Please copy every line of the data in which the string "default" appears.

(Source data)
■ ■ ■ ■ ■ ■ ■

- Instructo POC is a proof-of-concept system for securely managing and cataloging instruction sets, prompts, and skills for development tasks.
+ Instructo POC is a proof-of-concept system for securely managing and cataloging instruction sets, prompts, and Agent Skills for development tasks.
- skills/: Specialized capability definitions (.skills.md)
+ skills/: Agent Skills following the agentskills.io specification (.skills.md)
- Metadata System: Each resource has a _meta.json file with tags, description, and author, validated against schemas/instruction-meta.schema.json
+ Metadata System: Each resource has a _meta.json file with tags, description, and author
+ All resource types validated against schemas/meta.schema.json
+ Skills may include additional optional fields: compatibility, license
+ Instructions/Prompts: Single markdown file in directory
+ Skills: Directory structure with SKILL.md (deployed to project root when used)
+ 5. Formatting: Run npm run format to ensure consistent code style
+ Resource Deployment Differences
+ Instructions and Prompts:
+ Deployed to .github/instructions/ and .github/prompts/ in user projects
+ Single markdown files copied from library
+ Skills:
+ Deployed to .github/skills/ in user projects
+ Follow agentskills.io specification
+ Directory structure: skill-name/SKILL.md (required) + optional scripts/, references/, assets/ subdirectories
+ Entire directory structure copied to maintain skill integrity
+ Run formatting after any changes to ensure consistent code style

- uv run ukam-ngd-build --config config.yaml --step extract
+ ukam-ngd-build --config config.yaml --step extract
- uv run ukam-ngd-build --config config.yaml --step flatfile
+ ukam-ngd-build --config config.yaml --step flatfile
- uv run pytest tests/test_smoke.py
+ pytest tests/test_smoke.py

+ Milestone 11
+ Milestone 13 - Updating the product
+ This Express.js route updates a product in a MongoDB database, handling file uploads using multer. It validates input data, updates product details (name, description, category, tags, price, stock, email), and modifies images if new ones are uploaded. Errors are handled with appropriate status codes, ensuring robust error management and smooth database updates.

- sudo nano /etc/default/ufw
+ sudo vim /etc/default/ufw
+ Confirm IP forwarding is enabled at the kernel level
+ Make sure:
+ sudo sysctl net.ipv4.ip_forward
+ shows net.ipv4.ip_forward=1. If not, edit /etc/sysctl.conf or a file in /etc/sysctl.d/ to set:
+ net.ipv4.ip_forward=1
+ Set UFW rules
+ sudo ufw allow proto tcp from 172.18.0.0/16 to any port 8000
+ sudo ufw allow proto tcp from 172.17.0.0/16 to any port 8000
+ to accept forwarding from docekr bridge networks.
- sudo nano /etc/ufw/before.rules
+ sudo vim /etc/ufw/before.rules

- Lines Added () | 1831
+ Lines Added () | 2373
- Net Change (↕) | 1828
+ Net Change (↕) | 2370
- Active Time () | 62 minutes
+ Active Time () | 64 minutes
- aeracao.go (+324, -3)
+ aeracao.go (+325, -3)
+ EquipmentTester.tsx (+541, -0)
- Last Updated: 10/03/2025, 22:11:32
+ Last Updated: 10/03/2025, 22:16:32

■ ■ ■ ■ ■ ■ ■

▸ EXPECTED OUTPUT:
- sudo nano /etc/default/ufw
+ sudo vim /etc/default/ufw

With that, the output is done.